Все они, все они, все они такие… вот такие…
Но Василиса другая, просто она обиделась, разозлилась и решила его проучить. Сделать больно ему за его несдержанность, за его истерику, которая, возможно, вчера ее напугала.
Не стоит пугать жену. Она – единственное, что остается, когда мать так явно демонстрирует свое пренебрежение – приезжает на глазах у всех этих тупых ментов хлопотать не за сына, а за своего трахальщика, тридцатилетнего бугая.

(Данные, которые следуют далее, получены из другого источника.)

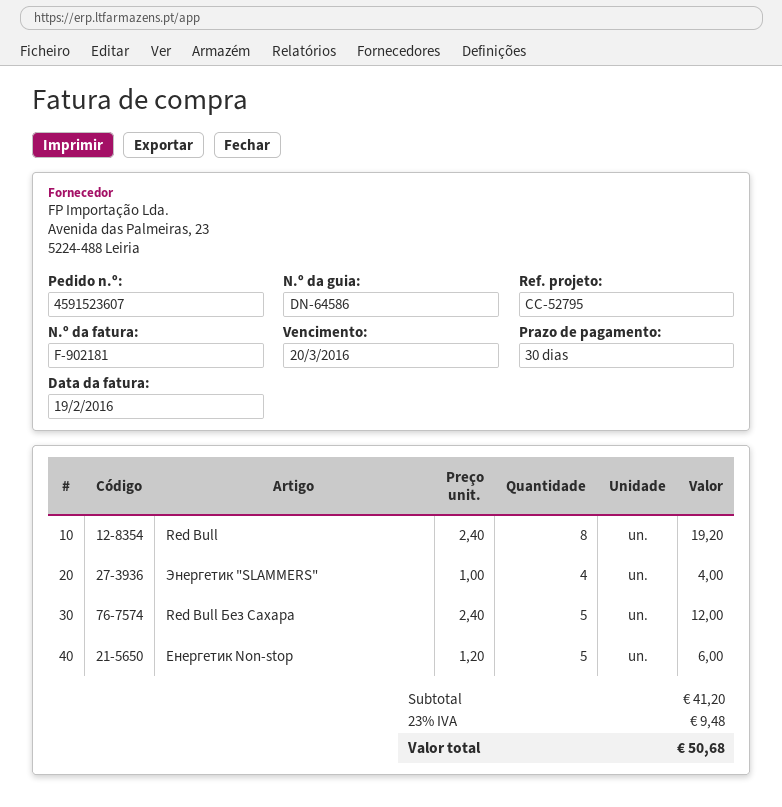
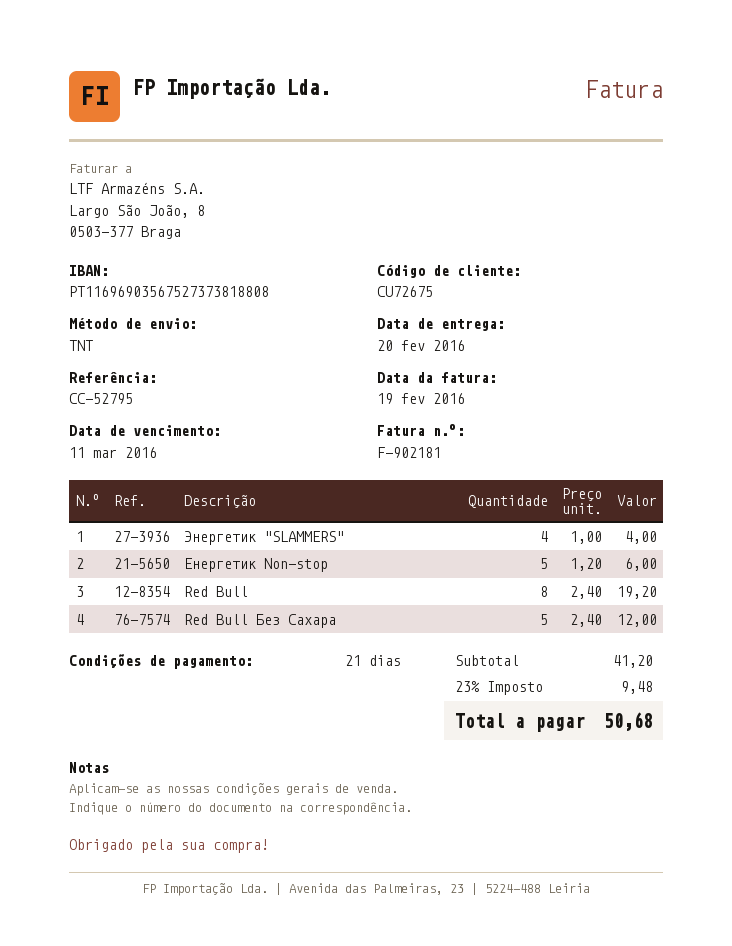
payment terms: 30 days -> 21 days
due date: 2016-03-20 -> 2016-03-11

Однако позвонить не удалось: строгий гаишник показал ему жестом – давай, давай, проезжай, быстрее освобождай место парковки.
Восемь вечера – центр забит. Продвигаясь чуть ли не по сантиметру вперед, потея даже в прохладе кондиционера, Иннокентий Краузе ехал по оживленной, сияющей огнями Петровке.
Ехал, напряженно вцепившись в руль, и чувствовал, как его глаза слипаются. Бессонная ночь тому виной, ночь, когда он так демонстративно и опрометчиво, быть может, на горе себе, покинул дом матери. Нет, но все же в чем-то на нее еще можно положиться в этой жизни. Там, в милиции, она подтвердила его алиби. Когда он сказал им – этим двум из розыска и девице (кто она, интересно? Следователь, секретарша?), что ту ночь провел дома в кругу семьи с матерью и женой…
Если они спросят Василису, она скажет то же самое. Она не выдаст его.
На светофоре он достал мобильный, сейчас он позвонит ей и попросит прощения, а потом приедет. И они лягут в постель, и он докажет ей…
Когда они вместе, ничего другого не существует. Только ее шелковистые волосы, только ее нежный жадный рот.